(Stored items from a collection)
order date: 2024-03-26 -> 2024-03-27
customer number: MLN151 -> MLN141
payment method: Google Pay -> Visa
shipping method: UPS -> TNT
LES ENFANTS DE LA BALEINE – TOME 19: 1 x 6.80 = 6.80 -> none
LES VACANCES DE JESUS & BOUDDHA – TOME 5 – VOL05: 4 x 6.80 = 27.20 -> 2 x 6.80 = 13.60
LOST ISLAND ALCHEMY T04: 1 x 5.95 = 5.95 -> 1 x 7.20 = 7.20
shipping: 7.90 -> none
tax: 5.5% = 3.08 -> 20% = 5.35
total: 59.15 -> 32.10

...

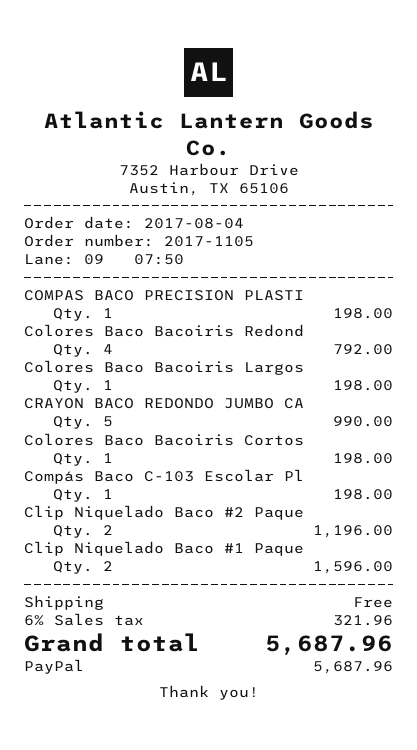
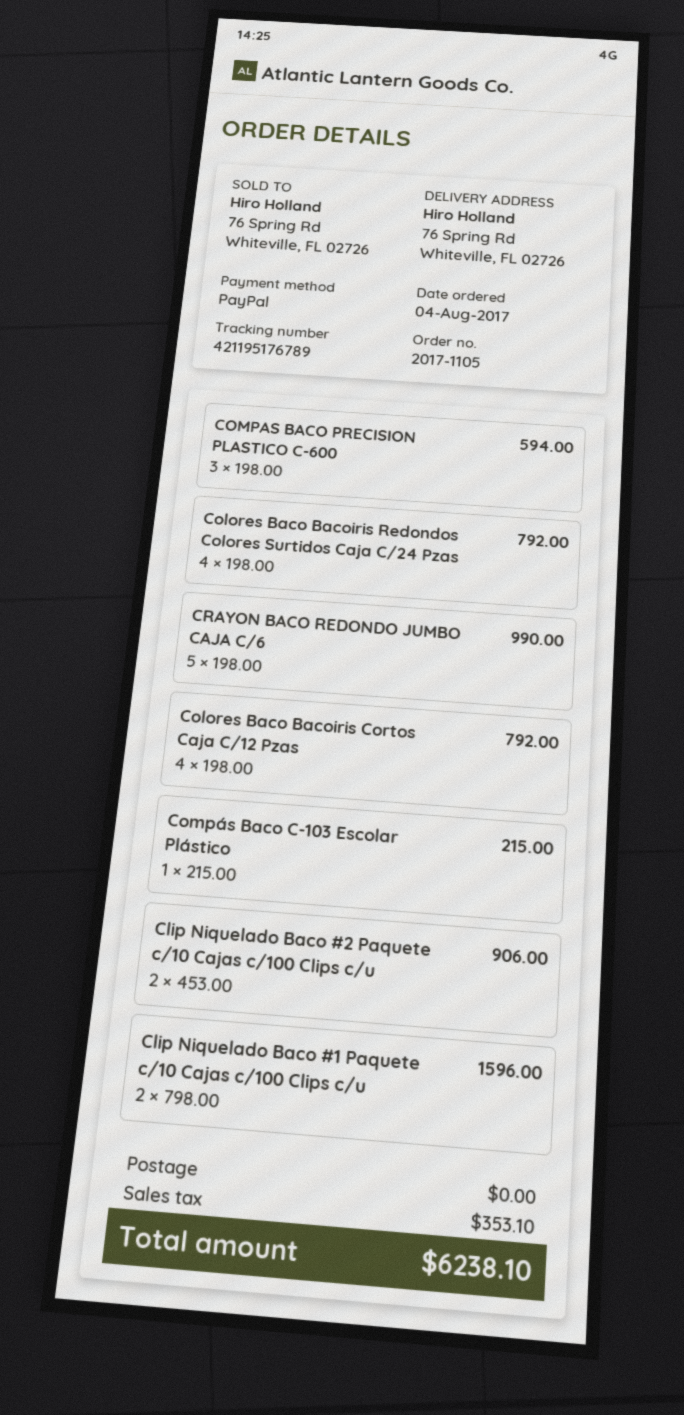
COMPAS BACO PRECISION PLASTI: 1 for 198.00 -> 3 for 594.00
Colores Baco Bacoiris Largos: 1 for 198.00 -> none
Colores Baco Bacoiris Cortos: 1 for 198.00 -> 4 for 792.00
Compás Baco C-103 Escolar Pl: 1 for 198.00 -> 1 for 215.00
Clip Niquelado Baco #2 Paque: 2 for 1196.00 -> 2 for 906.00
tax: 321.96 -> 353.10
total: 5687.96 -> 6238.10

Task statement: The required answer is the run of lines above, starting at the line with "LOST ISLAND ALCHEMY" and ending at the line with "total: 59.15 -> 32.10", reproduced exactly with both ends.

Solution below:
LOST ISLAND ALCHEMY T04: 1 x 5.95 = 5.95 -> 1 x 7.20 = 7.20
shipping: 7.90 -> none
tax: 5.5% = 3.08 -> 20% = 5.35
total: 59.15 -> 32.10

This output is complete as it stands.